A verbatim copy of every record is required, and no pictures should be included.

====

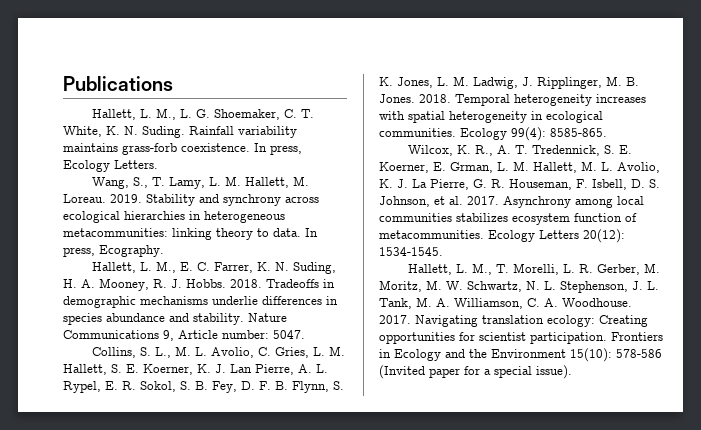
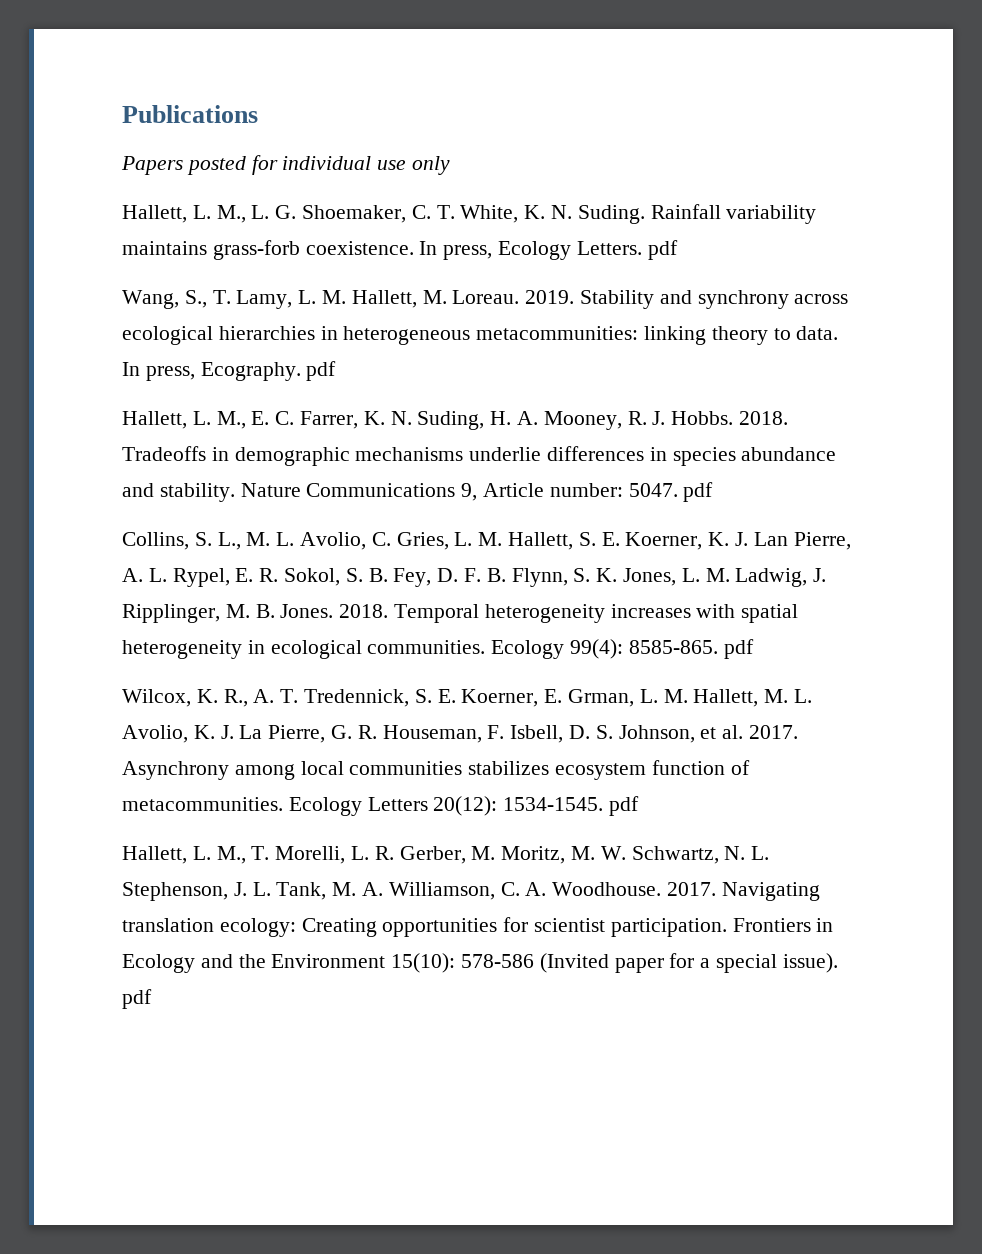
(173, 83) none -> [121,155,451,175] // Papers posted for individual use only
(158, 164) none -> [647,240,678,260] pdf
(164, 251) none -> [306,361,337,381] pdf
(305, 334) none -> [683,482,714,502] pdf
(607, 132) none -> [723,639,754,659] pdf
(443, 251) none -> [609,796,640,816] pdf
(572, 372) none -> [122,989,152,1009] pdf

====

• FINISHED TASK
(173, 83) none -> [121,155,451,175] // Papers posted for individual use only
(158, 164) none -> [647,240,678,260] pdf
(164, 251) none -> [306,361,337,381] pdf
(305, 334) none -> [683,482,714,502] pdf
(607, 132) none -> [723,639,754,659] pdf
(443, 251) none -> [609,796,640,816] pdf
(572, 372) none -> [122,989,152,1009] pdf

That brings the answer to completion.